The snow cover is an important component of the ice-atmosphere interface. It is known to accumulate in the wake of ridges creating mesoscale surface roughness features (Déry & Yau, 2001; Gallée et al, 2001). Whereas, during the winter season, the snow cover is mostly transparent to microwaves (Garity et al, 1990), at spring, the solar radiation and temperature changes cause the metamorphosis of snow crystals which in turn reduce the penetration depth and translate into volume scattering (Barber et al, 1998). Later on, as the snow wetness content increases, the dielectric properties changes of the wet snow medium reduce furthermore the penetration depth of radar electromagnetic waves and eventually turn the snow surface into an opaque medium (Koskinen, 2001; Barber et al, 1998).

At the beginning of the melt season, pressure ridges are mostly enveloped or coated with snow. As volume scattering still dominates, up to 4 % of volumetric wetness, (Koskinen, 2001; Guneriussen, 1997), they get drowned by the signal component back-scattered by is the snow layer and, as a consequence, are not well delineated on satellite images.

Between 5 and 8% humidity, surface scattering becomes the main component of the received signal and adds surface slope as a major factor in the analysis of microwave imagery (Hallikainen & Winebrenner, 1992). More exactly, the parameter to consider is the actual angle that the radar incident beam makes with the normal to snow or ice surfaces. After Gohin et al. (1994), and Lewis et al. (1994), the back-scattered intensity σ0 (in decibels) is well described by a linear function of θ, the angle made between the normal to the iceor snow interface and the radar incident beam:

σ 0 ( θ ) = σ 0 ( 0 ° ) + C i θ E1

Kim et al. (1984) showed that σ0 (0 ) and the slope Ci are characteristic of the surface roughness. In the case of electromagnetically smooth surfaces, such as an ice block in a pressure ridge, the radar return is large at normal incidence and σ0 decreases rapidly with θ as most of the radar energy scatters forward. In contrast, rough surfaces show a reduced dependence with θ.

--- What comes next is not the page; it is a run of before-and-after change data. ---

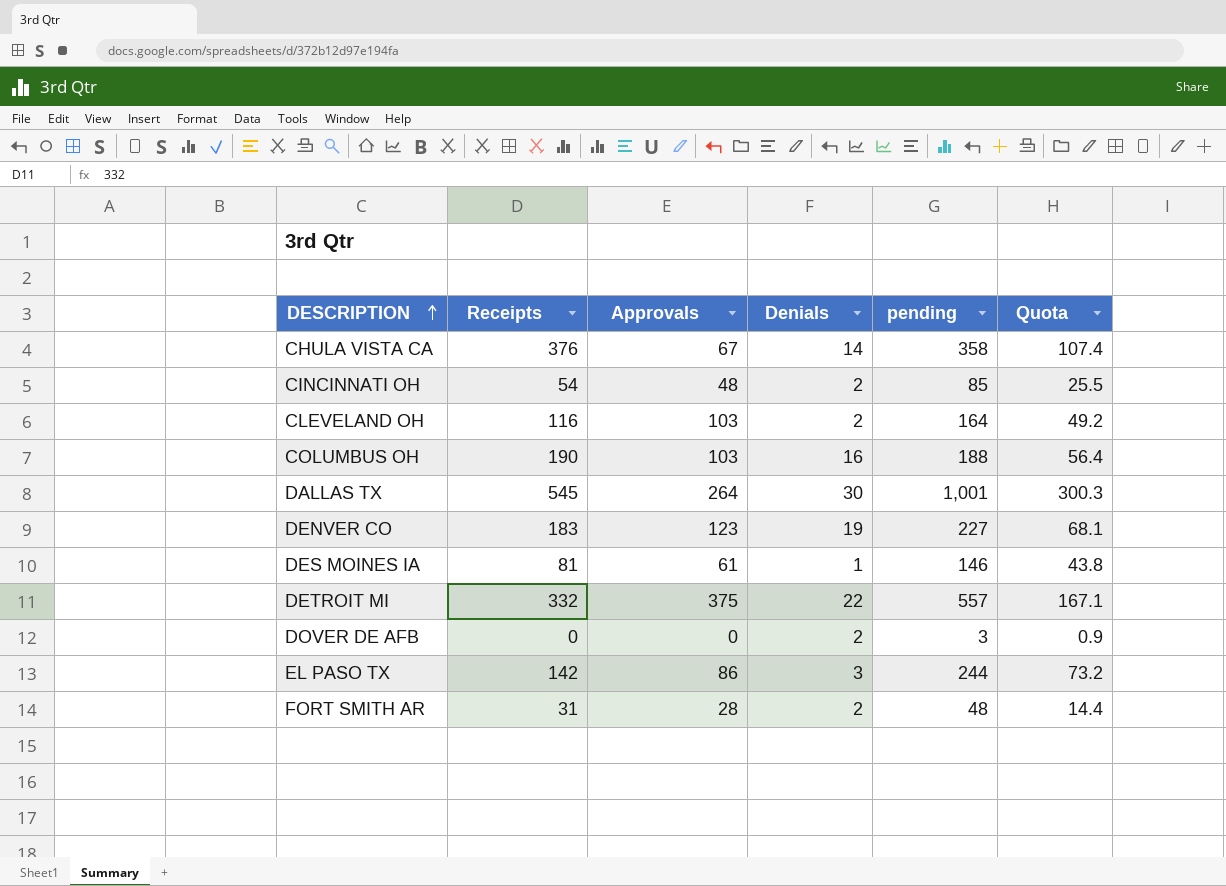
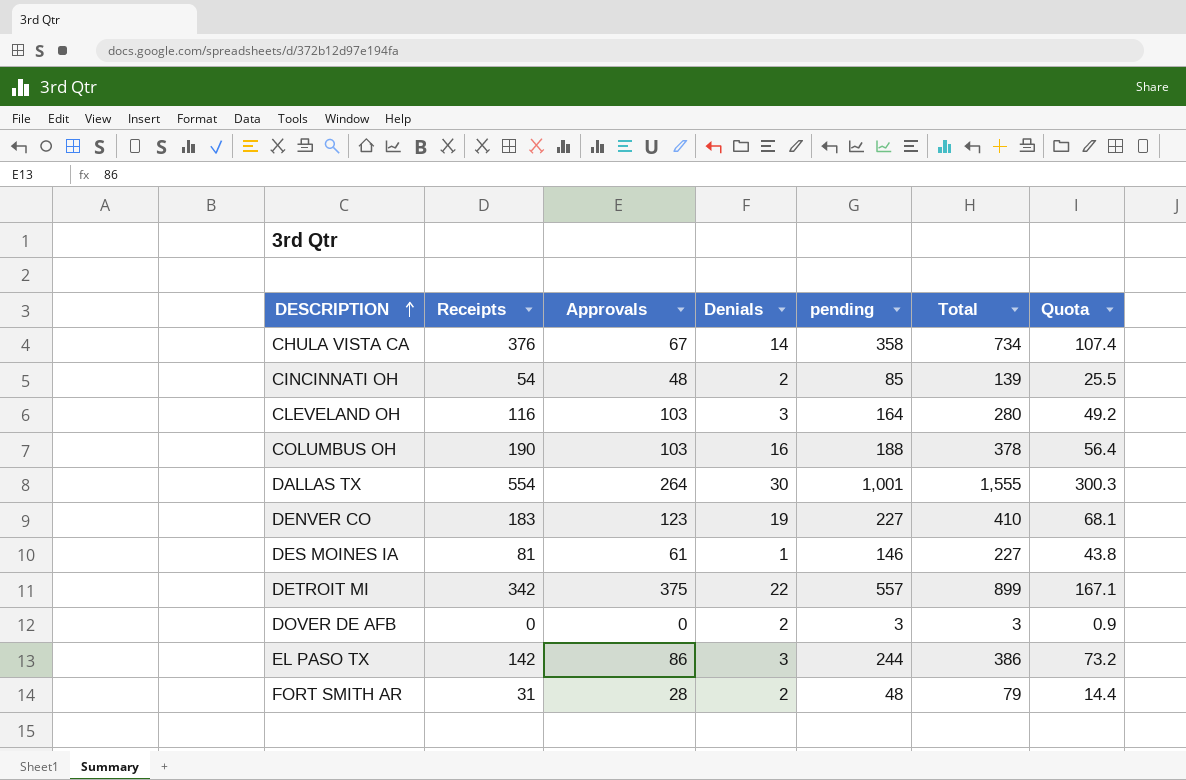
column Total | formula: none -> [Receipts] + [pending]
CLEVELAND OH | Denials: 2 -> 3
DALLAS TX | Receipts: 545 -> 554
DETROIT MI | Receipts: 332 -> 342

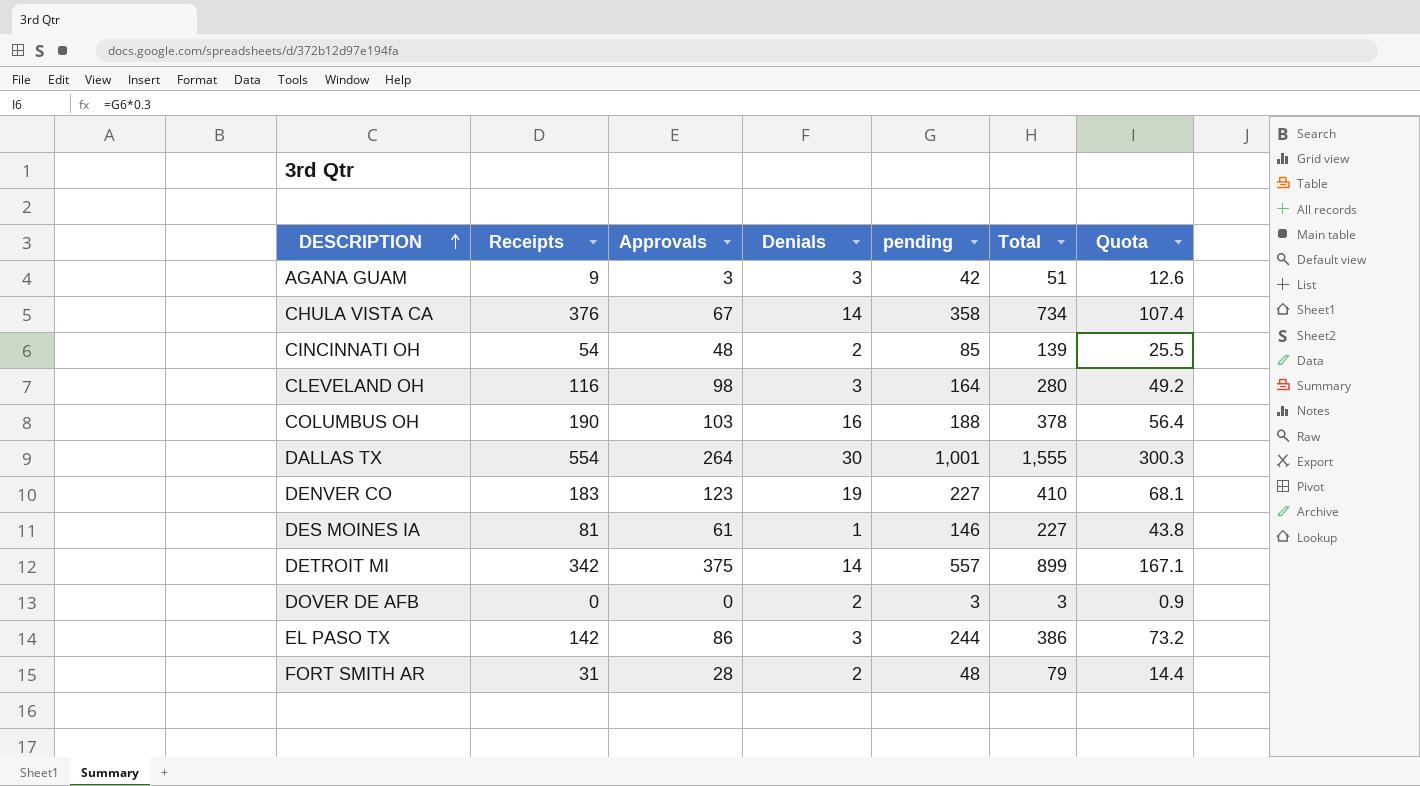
row AGANA GUAM: none -> 9 | 3 | 3 | 42 | 51 | 12.6
CLEVELAND OH | Approvals: 103 -> 98
DETROIT MI | Denials: 22 -> 14

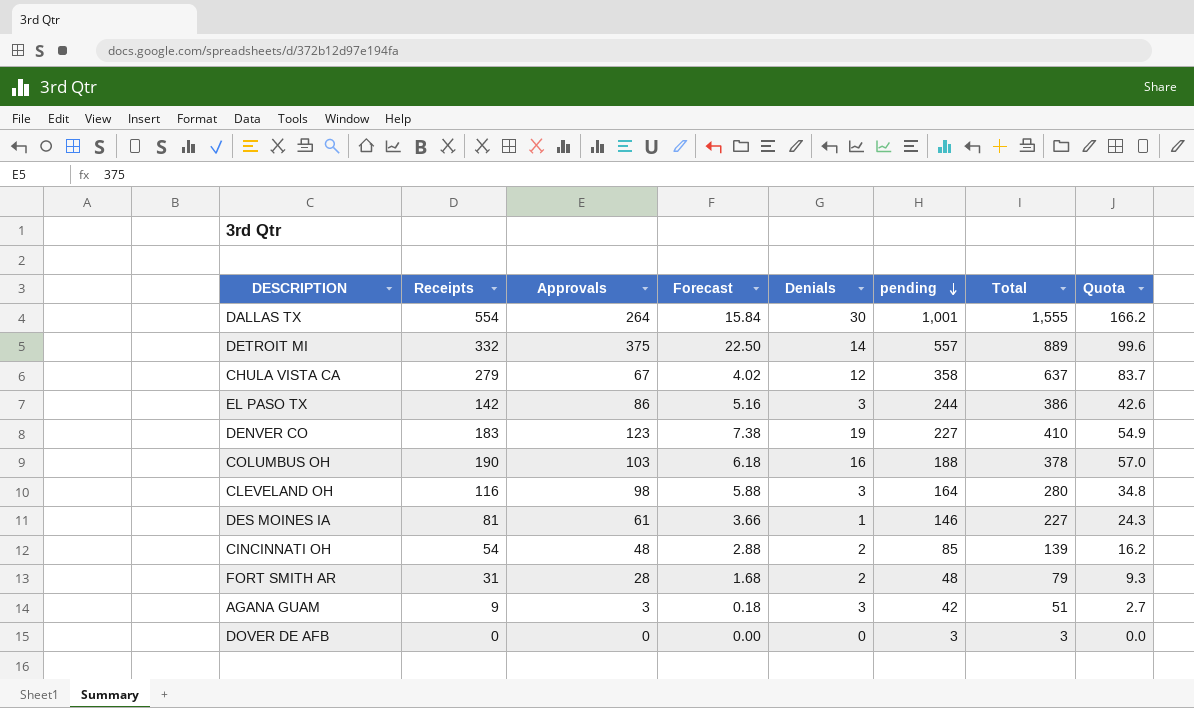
row order: DESCRIPTION ascending -> pending descending
column Forecast | formula: none -> [Approvals] * 0.06
column Quota | formula: [pending] * 0.3 -> [Receipts] * 0.3
DETROIT MI | Receipts: 342 -> 332
DETROIT MI | Total: 899 -> 889
CHULA VISTA CA | Receipts: 376 -> 279
CHULA VISTA CA | Denials: 14 -> 12
CHULA VISTA CA | Total: 734 -> 637
DOVER DE AFB | Denials: 2 -> 0

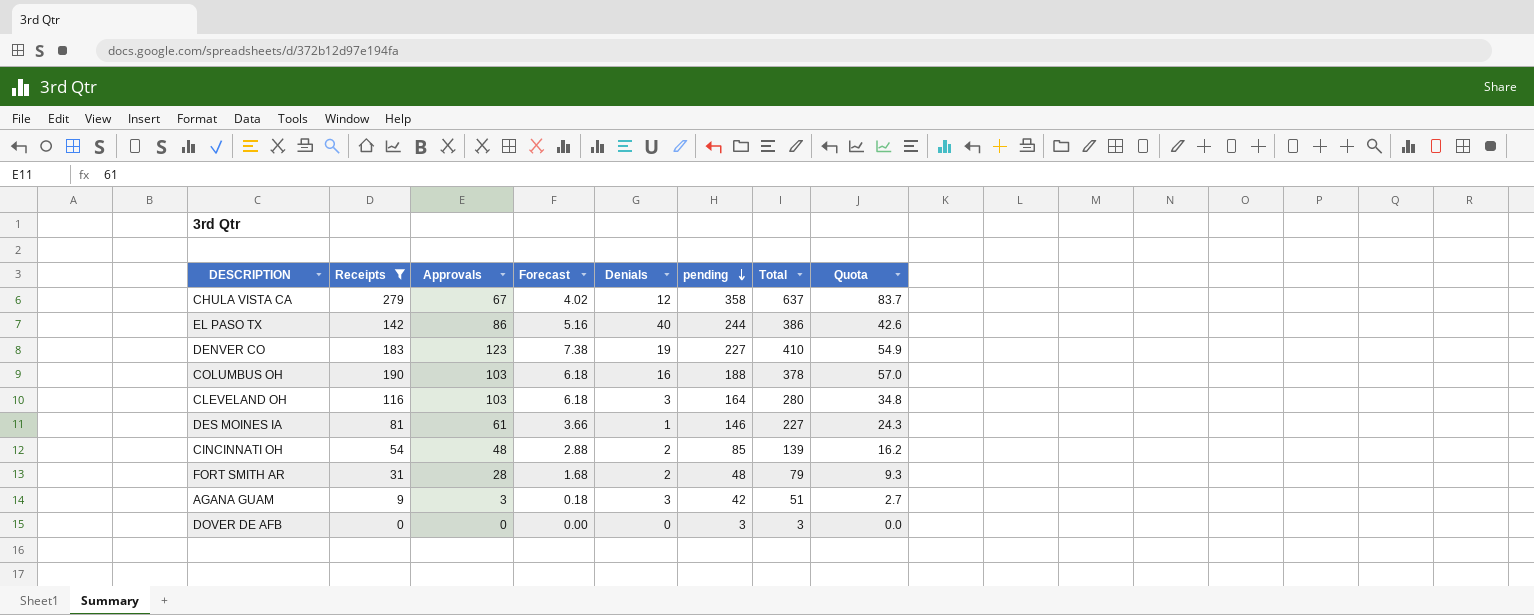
filter: none -> Receipts <= 279
EL PASO TX | Denials: 3 -> 40
CLEVELAND OH | Approvals: 98 -> 103
CLEVELAND OH | Forecast: 5.88 -> 6.18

In addition, at spring, the orientation of snow and ice surfaces relative to sun rays can, depending on solar irradiation intensity, translate into a variability in surface snow wetness, eventually the development of a film of liquid water on ice surfaces and, as irradiance decreases over the day, the re-crystallization and build-up of frost flower structures where liquid films formed on ice blocks. Thermodynamically, the snow ice medium is during this period of the year at the fresh water freezing point (Gow & Tucker III, 1990; Wadhams, 2002; Petrenko & Whitworth, 1999). While within the snow layer the heat budget is only balanced by melt or freezing of ice crystals or interstitial liquid water, at the air snow interface, evaporation comes into play to remove or add heat. As a consequence, while the water content within the snow layer changes slowly, at the air interface evaporation can quickly shift the surface temperature below freezing turning a thin layer of snow into a dry medium then allowing microwaves to penetrate and generate volume scattering.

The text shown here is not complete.